TASK PROMPT.
What you return should match the data below exactly, with every entry reproduced.

(STORED DATA)

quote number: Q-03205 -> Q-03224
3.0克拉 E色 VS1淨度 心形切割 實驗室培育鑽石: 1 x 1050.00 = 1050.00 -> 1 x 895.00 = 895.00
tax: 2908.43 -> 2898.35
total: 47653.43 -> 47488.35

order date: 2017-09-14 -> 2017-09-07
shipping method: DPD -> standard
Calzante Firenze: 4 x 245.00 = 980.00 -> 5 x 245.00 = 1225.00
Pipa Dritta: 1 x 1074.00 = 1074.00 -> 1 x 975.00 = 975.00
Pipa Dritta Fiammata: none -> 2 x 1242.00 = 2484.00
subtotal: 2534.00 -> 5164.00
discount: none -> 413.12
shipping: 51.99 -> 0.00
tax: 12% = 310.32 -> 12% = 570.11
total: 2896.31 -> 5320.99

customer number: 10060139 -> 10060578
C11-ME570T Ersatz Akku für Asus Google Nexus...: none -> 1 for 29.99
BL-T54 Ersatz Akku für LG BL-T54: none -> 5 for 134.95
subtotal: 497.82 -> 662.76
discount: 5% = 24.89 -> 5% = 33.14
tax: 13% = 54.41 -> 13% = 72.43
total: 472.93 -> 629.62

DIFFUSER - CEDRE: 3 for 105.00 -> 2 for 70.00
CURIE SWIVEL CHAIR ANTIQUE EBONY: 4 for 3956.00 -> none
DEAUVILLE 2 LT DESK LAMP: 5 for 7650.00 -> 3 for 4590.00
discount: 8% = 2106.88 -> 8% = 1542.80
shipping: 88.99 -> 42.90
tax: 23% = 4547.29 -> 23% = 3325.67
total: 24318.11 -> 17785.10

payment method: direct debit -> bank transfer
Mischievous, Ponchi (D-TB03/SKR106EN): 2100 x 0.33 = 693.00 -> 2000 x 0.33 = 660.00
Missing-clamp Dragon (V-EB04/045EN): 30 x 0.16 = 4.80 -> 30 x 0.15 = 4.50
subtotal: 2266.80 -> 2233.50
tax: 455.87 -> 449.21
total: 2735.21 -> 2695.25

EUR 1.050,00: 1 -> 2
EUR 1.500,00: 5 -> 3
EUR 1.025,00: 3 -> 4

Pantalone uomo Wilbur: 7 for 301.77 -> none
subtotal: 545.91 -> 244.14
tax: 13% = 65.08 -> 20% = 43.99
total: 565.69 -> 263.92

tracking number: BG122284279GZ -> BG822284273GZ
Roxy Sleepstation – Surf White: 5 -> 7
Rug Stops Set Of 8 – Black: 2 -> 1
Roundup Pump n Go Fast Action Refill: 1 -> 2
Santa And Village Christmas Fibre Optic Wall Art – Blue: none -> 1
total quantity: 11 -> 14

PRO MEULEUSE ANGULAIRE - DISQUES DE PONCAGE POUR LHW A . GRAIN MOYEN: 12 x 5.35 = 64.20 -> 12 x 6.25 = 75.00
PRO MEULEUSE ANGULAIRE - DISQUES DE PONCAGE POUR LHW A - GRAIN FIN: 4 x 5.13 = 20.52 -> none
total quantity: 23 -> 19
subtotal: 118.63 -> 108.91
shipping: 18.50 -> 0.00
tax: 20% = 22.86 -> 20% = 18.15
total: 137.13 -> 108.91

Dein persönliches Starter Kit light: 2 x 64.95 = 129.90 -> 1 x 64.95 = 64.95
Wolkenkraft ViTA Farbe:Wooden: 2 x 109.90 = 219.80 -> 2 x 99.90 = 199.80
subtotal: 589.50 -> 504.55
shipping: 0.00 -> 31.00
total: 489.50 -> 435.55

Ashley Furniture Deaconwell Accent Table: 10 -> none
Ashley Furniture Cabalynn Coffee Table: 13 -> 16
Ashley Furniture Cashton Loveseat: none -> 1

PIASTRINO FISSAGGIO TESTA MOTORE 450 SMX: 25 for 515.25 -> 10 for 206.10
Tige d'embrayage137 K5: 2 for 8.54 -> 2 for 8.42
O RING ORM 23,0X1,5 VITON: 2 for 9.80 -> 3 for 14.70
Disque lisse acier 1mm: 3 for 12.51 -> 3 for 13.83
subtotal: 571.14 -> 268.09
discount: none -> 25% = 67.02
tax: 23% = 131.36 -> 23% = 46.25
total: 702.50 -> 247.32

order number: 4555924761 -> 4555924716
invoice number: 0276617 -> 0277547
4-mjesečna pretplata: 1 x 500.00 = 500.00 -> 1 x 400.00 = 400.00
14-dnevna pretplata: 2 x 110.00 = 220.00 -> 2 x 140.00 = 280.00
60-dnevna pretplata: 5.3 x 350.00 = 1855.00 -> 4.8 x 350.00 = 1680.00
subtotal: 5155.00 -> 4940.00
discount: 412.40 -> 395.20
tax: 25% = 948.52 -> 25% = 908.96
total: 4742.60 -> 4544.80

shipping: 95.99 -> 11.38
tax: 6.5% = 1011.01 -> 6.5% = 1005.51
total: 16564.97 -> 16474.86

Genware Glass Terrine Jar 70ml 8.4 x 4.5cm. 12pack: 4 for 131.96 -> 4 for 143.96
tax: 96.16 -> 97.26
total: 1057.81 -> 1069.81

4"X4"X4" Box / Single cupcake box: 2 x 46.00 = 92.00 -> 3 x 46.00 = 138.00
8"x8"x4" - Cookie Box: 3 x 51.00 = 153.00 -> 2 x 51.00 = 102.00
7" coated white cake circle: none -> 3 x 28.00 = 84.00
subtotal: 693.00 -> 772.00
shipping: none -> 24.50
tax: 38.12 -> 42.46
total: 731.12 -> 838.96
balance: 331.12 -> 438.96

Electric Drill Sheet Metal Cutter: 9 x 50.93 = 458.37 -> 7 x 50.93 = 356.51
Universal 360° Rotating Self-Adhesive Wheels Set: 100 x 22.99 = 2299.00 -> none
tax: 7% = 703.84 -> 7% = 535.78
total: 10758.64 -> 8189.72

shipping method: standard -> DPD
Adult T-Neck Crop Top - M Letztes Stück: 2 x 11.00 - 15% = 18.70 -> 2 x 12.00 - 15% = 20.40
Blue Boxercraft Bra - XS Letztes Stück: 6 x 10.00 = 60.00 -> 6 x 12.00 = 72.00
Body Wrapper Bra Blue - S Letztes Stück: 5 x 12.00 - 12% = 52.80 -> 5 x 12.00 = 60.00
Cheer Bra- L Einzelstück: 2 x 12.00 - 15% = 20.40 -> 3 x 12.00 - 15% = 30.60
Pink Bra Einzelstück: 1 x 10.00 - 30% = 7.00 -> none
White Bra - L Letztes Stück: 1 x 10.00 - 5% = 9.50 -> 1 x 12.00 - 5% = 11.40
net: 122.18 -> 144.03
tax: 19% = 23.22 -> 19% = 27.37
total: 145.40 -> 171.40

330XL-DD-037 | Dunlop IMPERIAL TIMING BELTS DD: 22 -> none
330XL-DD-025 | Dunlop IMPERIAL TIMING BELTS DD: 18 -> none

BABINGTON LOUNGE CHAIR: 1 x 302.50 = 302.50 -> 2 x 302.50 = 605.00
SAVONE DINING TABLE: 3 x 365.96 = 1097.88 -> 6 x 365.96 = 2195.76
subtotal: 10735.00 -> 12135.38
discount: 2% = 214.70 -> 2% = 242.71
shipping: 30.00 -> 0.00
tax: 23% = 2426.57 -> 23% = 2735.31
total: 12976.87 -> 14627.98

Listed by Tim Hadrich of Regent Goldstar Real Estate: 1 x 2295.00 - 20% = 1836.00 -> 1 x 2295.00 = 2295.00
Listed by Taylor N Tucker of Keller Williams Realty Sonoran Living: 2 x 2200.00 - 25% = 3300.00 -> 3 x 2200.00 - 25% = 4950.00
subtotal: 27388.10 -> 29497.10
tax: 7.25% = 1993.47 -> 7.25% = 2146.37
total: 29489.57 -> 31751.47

(End STORED DATA)

YOUR SOLUTION.
quote number: Q-03205 -> Q-03224
3.0克拉 E色 VS1淨度 心形切割 實驗室培育鑽石: 1 x 1050.00 = 1050.00 -> 1 x 895.00 = 895.00
tax: 2908.43 -> 2898.35
total: 47653.43 -> 47488.35

order date: 2017-09-14 -> 2017-09-07
shipping method: DPD -> standard
Calzante Firenze: 4 x 245.00 = 980.00 -> 5 x 245.00 = 1225.00
Pipa Dritta: 1 x 1074.00 = 1074.00 -> 1 x 975.00 = 975.00
Pipa Dritta Fiammata: none -> 2 x 1242.00 = 2484.00
subtotal: 2534.00 -> 5164.00
discount: none -> 413.12
shipping: 51.99 -> 0.00
tax: 12% = 310.32 -> 12% = 570.11
total: 2896.31 -> 5320.99

customer number: 10060139 -> 10060578
C11-ME570T Ersatz Akku für Asus Google Nexus...: none -> 1 for 29.99
BL-T54 Ersatz Akku für LG BL-T54: none -> 5 for 134.95
subtotal: 497.82 -> 662.76
discount: 5% = 24.89 -> 5% = 33.14
tax: 13% = 54.41 -> 13% = 72.43
total: 472.93 -> 629.62

DIFFUSER - CEDRE: 3 for 105.00 -> 2 for 70.00
CURIE SWIVEL CHAIR ANTIQUE EBONY: 4 for 3956.00 -> none
DEAUVILLE 2 LT DESK LAMP: 5 for 7650.00 -> 3 for 4590.00
discount: 8% = 2106.88 -> 8% = 1542.80
shipping: 88.99 -> 42.90
tax: 23% = 4547.29 -> 23% = 3325.67
total: 24318.11 -> 17785.10

payment method: direct debit -> bank transfer
Mischievous, Ponchi (D-TB03/SKR106EN): 2100 x 0.33 = 693.00 -> 2000 x 0.33 = 660.00
Missing-clamp Dragon (V-EB04/045EN): 30 x 0.16 = 4.80 -> 30 x 0.15 = 4.50
subtotal: 2266.80 -> 2233.50
tax: 455.87 -> 449.21
total: 2735.21 -> 2695.25

EUR 1.050,00: 1 -> 2
EUR 1.500,00: 5 -> 3
EUR 1.025,00: 3 -> 4

Pantalone uomo Wilbur: 7 for 301.77 -> none
subtotal: 545.91 -> 244.14
tax: 13% = 65.08 -> 20% = 43.99
total: 565.69 -> 263.92

tracking number: BG122284279GZ -> BG822284273GZ
Roxy Sleepstation – Surf White: 5 -> 7
Rug Stops Set Of 8 – Black: 2 -> 1
Roundup Pump n Go Fast Action Refill: 1 -> 2
Santa And Village Christmas Fibre Optic Wall Art – Blue: none -> 1
total quantity: 11 -> 14

PRO MEULEUSE ANGULAIRE - DISQUES DE PONCAGE POUR LHW A . GRAIN MOYEN: 12 x 5.35 = 64.20 -> 12 x 6.25 = 75.00
PRO MEULEUSE ANGULAIRE - DISQUES DE PONCAGE POUR LHW A - GRAIN FIN: 4 x 5.13 = 20.52 -> none
total quantity: 23 -> 19
subtotal: 118.63 -> 108.91
shipping: 18.50 -> 0.00
tax: 20% = 22.86 -> 20% = 18.15
total: 137.13 -> 108.91

Dein persönliches Starter Kit light: 2 x 64.95 = 129.90 -> 1 x 64.95 = 64.95
Wolkenkraft ViTA Farbe:Wooden: 2 x 109.90 = 219.80 -> 2 x 99.90 = 199.80
subtotal: 589.50 -> 504.55
shipping: 0.00 -> 31.00
total: 489.50 -> 435.55

Ashley Furniture Deaconwell Accent Table: 10 -> none
Ashley Furniture Cabalynn Coffee Table: 13 -> 16
Ashley Furniture Cashton Loveseat: none -> 1

PIASTRINO FISSAGGIO TESTA MOTORE 450 SMX: 25 for 515.25 -> 10 for 206.10
Tige d'embrayage137 K5: 2 for 8.54 -> 2 for 8.42
O RING ORM 23,0X1,5 VITON: 2 for 9.80 -> 3 for 14.70
Disque lisse acier 1mm: 3 for 12.51 -> 3 for 13.83
subtotal: 571.14 -> 268.09
discount: none -> 25% = 67.02
tax: 23% = 131.36 -> 23% = 46.25
total: 702.50 -> 247.32

order number: 4555924761 -> 4555924716
invoice number: 0276617 -> 0277547
4-mjesečna pretplata: 1 x 500.00 = 500.00 -> 1 x 400.00 = 400.00
14-dnevna pretplata: 2 x 110.00 = 220.00 -> 2 x 140.00 = 280.00
60-dnevna pretplata: 5.3 x 350.00 = 1855.00 -> 4.8 x 350.00 = 1680.00
subtotal: 5155.00 -> 4940.00
discount: 412.40 -> 395.20
tax: 25% = 948.52 -> 25% = 908.96
total: 4742.60 -> 4544.80

shipping: 95.99 -> 11.38
tax: 6.5% = 1011.01 -> 6.5% = 1005.51
total: 16564.97 -> 16474.86

Genware Glass Terrine Jar 70ml 8.4 x 4.5cm. 12pack: 4 for 131.96 -> 4 for 143.96
tax: 96.16 -> 97.26
total: 1057.81 -> 1069.81

4"X4"X4" Box / Single cupcake box: 2 x 46.00 = 92.00 -> 3 x 46.00 = 138.00
8"x8"x4" - Cookie Box: 3 x 51.00 = 153.00 -> 2 x 51.00 = 102.00
7" coated white cake circle: none -> 3 x 28.00 = 84.00
subtotal: 693.00 -> 772.00
shipping: none -> 24.50
tax: 38.12 -> 42.46
total: 731.12 -> 838.96
balance: 331.12 -> 438.96

Electric Drill Sheet Metal Cutter: 9 x 50.93 = 458.37 -> 7 x 50.93 = 356.51
Universal 360° Rotating Self-Adhesive Wheels Set: 100 x 22.99 = 2299.00 -> none
tax: 7% = 703.84 -> 7% = 535.78
total: 10758.64 -> 8189.72

shipping method: standard -> DPD
Adult T-Neck Crop Top - M Letztes Stück: 2 x 11.00 - 15% = 18.70 -> 2 x 12.00 - 15% = 20.40
Blue Boxercraft Bra - XS Letztes Stück: 6 x 10.00 = 60.00 -> 6 x 12.00 = 72.00
Body Wrapper Bra Blue - S Letztes Stück: 5 x 12.00 - 12% = 52.80 -> 5 x 12.00 = 60.00
Cheer Bra- L Einzelstück: 2 x 12.00 - 15% = 20.40 -> 3 x 12.00 - 15% = 30.60
Pink Bra Einzelstück: 1 x 10.00 - 30% = 7.00 -> none
White Bra - L Letztes Stück: 1 x 10.00 - 5% = 9.50 -> 1 x 12.00 - 5% = 11.40
net: 122.18 -> 144.03
tax: 19% = 23.22 -> 19% = 27.37
total: 145.40 -> 171.40

330XL-DD-037 | Dunlop IMPERIAL TIMING BELTS DD: 22 -> none
330XL-DD-025 | Dunlop IMPERIAL TIMING BELTS DD: 18 -> none

BABINGTON LOUNGE CHAIR: 1 x 302.50 = 302.50 -> 2 x 302.50 = 605.00
SAVONE DINING TABLE: 3 x 365.96 = 1097.88 -> 6 x 365.96 = 2195.76
subtotal: 10735.00 -> 12135.38
discount: 2% = 214.70 -> 2% = 242.71
shipping: 30.00 -> 0.00
tax: 23% = 2426.57 -> 23% = 2735.31
total: 12976.87 -> 14627.98

Listed by Tim Hadrich of Regent Goldstar Real Estate: 1 x 2295.00 - 20% = 1836.00 -> 1 x 2295.00 = 2295.00
Listed by Taylor N Tucker of Keller Williams Realty Sonoran Living: 2 x 2200.00 - 25% = 3300.00 -> 3 x 2200.00 - 25% = 4950.00
subtotal: 27388.10 -> 29497.10
tax: 7.25% = 1993.47 -> 7.25% = 2146.37
total: 29489.57 -> 31751.47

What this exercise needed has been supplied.